Iranian President Ebrahim Raisi addresses lawmakers while defending his next year s budget bill at the parliament in Tehran, Iran, Sunday, Jan. 22, 2023. AP
The president's website said Ebrahim Raisi had assigned Interior Minister Ahmad Vahidi to provide "continuous information on the results of the investigation" into the attacks.
Hundreds of cases of respiratory distress have been reported in the past three months among schoolgirls in what one government official said could be an attempt to force the closure of girls' schools in the Islamic republic.
At least 10 girls' schools were targeted in the latest suspected attacks on Wednesday, seven in the northwestern city of Ardabil and three in the capital, media reports said.
The incidents in Ardabil forced the hospitalisation of 108 students, all of whom were in stable condition, said Tasnim news agency, which also reported poisonings at three schools in Tehran.
Citing parents, Fars news agency said students at one high school in the capital's western neighbourhood of Tehransar had been exposed to a toxic spray. It did not elaborate.
President Raisi's website said he had appointed Vahidi in an effort to "allay the concerns of the families" of the students affected.
Vahidi held a press conference at which he debunked earlier reports from Fars on Wednesday that security forces had detained three people in the first reported arrests over the wave of suspected poisonings.
"There are various reports that are completely false," he told journalists, also saying that reports of the detection of a specific chemical substance being used in attacks were incorrect.
Parliament's website had said health ministry tests on a substance found at the schools in the holy city of Qom, where 800 students were affected, had detected traces of nitrogen, which is mainly used in fertilisers.
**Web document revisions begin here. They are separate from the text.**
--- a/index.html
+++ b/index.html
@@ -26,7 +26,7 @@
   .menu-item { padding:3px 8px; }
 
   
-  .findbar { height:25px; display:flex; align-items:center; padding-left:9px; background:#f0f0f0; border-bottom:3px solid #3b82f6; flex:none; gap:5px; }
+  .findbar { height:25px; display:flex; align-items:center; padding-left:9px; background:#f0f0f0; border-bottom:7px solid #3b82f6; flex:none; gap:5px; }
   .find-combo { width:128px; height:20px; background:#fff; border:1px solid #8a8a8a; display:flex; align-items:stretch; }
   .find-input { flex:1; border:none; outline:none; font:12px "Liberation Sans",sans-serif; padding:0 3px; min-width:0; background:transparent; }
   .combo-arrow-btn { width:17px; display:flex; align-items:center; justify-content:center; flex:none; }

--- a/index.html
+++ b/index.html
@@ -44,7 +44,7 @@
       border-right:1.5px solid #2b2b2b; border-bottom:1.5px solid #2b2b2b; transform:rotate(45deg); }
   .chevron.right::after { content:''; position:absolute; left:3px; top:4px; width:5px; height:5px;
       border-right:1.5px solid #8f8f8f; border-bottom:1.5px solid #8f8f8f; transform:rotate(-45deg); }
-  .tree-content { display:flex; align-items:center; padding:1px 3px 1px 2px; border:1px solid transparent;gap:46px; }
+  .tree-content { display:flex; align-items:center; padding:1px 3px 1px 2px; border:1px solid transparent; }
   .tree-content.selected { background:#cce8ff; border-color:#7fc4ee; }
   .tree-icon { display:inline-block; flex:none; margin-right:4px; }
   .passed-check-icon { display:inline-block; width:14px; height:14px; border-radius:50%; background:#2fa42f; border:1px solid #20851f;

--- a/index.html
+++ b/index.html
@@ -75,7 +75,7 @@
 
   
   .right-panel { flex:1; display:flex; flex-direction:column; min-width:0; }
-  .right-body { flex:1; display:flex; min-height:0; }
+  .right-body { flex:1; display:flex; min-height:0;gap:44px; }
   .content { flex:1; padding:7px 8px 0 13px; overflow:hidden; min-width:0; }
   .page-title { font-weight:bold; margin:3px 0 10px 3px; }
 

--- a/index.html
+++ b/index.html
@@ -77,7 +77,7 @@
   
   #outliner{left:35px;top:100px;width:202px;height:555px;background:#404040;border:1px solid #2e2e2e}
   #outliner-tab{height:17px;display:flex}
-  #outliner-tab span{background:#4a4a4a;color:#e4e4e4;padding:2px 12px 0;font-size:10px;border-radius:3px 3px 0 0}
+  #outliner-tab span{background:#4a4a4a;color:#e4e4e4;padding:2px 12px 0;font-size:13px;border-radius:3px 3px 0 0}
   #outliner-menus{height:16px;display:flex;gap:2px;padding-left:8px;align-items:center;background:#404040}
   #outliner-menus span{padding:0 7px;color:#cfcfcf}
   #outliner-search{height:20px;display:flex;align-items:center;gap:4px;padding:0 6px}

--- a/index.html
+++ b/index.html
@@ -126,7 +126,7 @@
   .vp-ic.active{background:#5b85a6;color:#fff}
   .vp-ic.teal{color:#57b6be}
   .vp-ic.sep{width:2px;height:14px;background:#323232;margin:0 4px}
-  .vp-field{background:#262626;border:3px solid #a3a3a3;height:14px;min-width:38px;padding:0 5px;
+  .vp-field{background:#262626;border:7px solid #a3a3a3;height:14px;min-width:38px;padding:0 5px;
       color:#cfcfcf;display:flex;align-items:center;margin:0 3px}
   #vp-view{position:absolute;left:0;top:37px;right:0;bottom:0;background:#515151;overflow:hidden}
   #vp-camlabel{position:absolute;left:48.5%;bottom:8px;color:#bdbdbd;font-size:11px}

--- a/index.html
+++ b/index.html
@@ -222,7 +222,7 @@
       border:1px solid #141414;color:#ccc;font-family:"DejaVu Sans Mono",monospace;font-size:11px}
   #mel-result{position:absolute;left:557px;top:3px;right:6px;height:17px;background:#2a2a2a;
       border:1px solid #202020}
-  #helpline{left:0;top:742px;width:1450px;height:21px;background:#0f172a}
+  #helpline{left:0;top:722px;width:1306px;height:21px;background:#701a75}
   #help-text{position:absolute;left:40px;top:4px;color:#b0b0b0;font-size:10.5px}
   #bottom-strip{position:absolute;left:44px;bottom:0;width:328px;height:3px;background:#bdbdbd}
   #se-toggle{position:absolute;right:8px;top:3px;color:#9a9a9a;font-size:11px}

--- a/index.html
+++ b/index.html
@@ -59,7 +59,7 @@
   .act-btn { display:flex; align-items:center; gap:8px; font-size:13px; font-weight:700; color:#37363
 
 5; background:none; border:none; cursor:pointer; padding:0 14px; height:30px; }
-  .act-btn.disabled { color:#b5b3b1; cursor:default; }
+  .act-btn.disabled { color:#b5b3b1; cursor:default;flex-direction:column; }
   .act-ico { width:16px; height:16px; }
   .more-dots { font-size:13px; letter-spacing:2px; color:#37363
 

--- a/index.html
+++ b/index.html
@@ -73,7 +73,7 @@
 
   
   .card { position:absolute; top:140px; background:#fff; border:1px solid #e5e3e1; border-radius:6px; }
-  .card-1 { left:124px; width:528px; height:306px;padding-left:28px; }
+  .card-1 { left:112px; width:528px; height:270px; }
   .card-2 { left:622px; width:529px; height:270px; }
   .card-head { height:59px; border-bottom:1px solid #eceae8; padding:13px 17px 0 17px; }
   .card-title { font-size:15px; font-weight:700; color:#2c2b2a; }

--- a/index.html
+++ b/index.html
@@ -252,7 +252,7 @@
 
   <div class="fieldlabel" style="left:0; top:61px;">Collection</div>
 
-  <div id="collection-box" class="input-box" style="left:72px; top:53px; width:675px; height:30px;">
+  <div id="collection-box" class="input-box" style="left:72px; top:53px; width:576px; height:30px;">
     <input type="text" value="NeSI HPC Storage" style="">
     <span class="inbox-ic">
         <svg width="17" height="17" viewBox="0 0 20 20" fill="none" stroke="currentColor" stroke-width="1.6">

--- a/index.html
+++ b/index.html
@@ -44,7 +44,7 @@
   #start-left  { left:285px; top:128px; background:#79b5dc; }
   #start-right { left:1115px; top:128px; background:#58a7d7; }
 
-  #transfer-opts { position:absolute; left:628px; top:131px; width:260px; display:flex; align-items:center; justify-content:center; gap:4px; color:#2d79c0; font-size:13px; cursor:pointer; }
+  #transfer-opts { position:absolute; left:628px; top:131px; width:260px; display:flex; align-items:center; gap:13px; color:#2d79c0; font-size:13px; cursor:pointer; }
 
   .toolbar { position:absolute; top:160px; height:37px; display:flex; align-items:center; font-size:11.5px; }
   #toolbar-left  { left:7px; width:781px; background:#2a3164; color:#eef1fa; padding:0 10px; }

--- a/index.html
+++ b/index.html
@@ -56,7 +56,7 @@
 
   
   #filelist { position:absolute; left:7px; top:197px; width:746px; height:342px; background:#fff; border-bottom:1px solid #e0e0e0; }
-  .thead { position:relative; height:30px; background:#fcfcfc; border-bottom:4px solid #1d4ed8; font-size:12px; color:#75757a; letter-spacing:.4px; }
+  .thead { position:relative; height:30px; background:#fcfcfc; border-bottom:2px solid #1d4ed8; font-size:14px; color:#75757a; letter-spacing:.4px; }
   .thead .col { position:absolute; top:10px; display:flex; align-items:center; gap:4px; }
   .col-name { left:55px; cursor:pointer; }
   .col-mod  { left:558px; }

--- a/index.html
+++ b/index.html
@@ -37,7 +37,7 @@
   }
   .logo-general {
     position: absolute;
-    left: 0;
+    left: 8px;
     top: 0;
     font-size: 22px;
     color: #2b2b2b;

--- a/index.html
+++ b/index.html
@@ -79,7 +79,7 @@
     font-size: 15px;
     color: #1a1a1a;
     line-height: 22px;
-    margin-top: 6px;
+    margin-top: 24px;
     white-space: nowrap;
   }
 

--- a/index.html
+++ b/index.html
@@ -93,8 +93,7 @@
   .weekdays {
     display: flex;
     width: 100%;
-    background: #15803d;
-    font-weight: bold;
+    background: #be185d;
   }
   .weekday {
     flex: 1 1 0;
Since the outbreak of the mysterious poisonings in November, almost 1,200 students have required hospital treatment for breathing difficulties, a lawmaker said Wednesday.
Apart from Qom south of Tehran, 400 were affected in the western city of Borujerd, said Zahra Sheikhi, spokesperson for parliament's health committee.
The poisonings have provoked a wave of anger across the country, with critics denouncing official silence in the face of the growing number of schools reportedly being targeted.
On Sunday the deputy health minister, Younes Panahi, said some people had been poisoned in Qom with the aim of shutting down education for girls.
Activists have compared those responsible for the attacks on schools to the Taliban in Afghanistan and Boko Haram in the Sahel, groups which oppose education for girls.